*Available data*

* * *

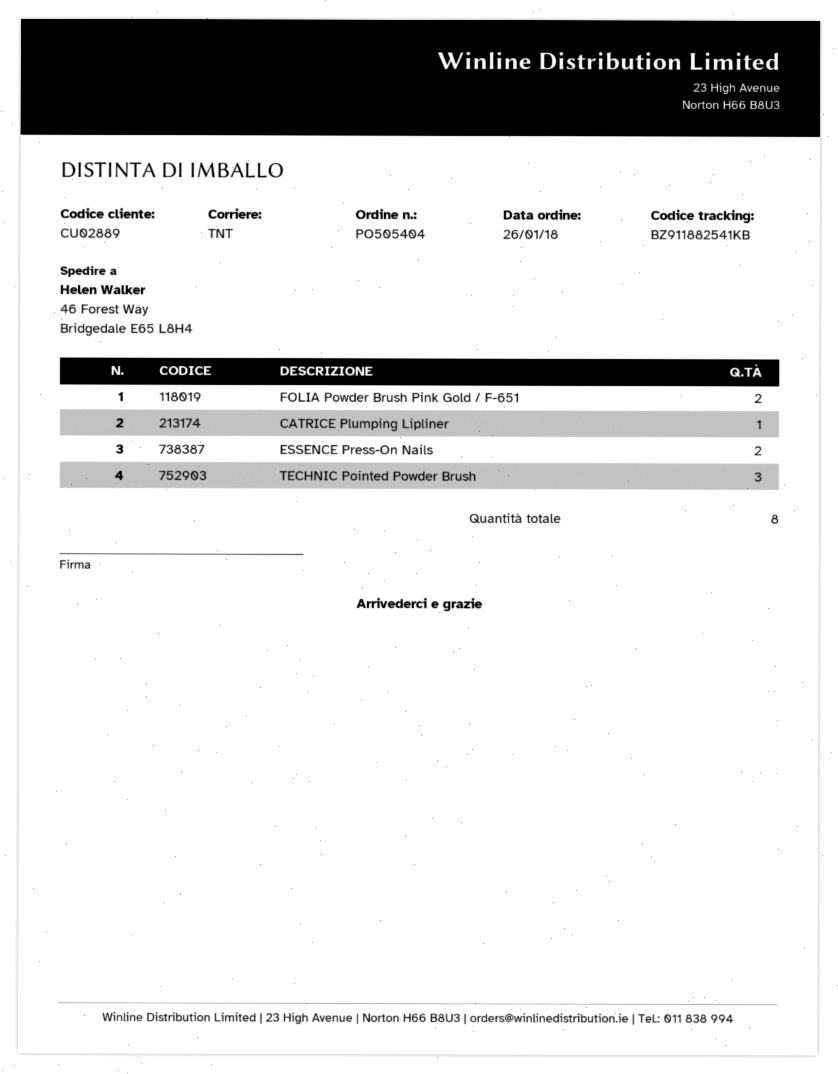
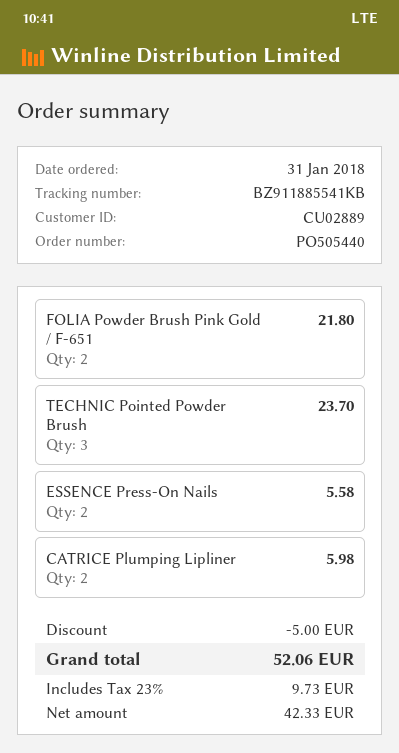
order number: PO505404 -> PO505440
order date: 2018-01-26 -> 2018-01-31
tracking number: BZ911882541KB -> BZ911885541KB
CATRICE Plumping Lipliner: 1 -> 2

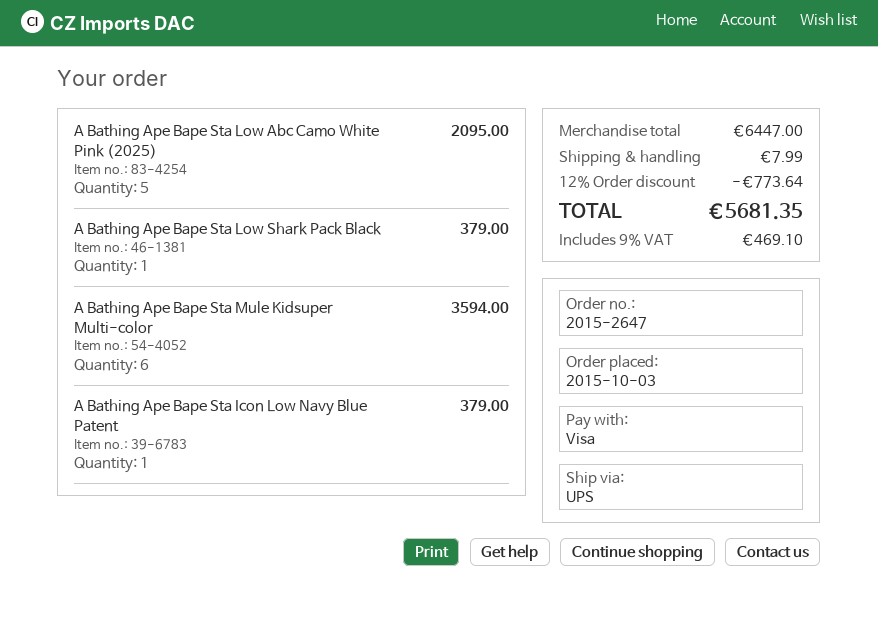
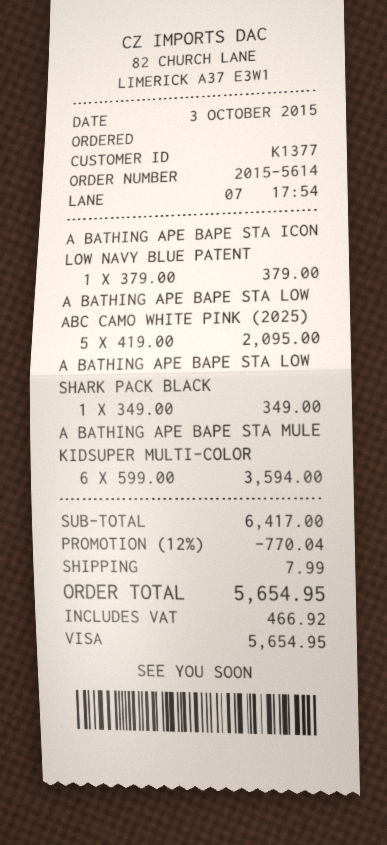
order number: 2015-2647 -> 2015-5614
A Bathing Ape Bape Sta Low Shark Pack Black: 1 for 379.00 -> 1 for 349.00
subtotal: 6447.00 -> 6417.00
discount: 12% = 773.64 -> 12% = 770.04
tax: 469.10 -> 466.92
total: 5681.35 -> 5654.95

* * *

*Aim of the task*
Which lines in the listing above include the string "order"? Copy each of them.

*Answer to the problem*
order number: PO505404 -> PO505440
order date: 2018-01-26 -> 2018-01-31
order number: 2015-2647 -> 2015-5614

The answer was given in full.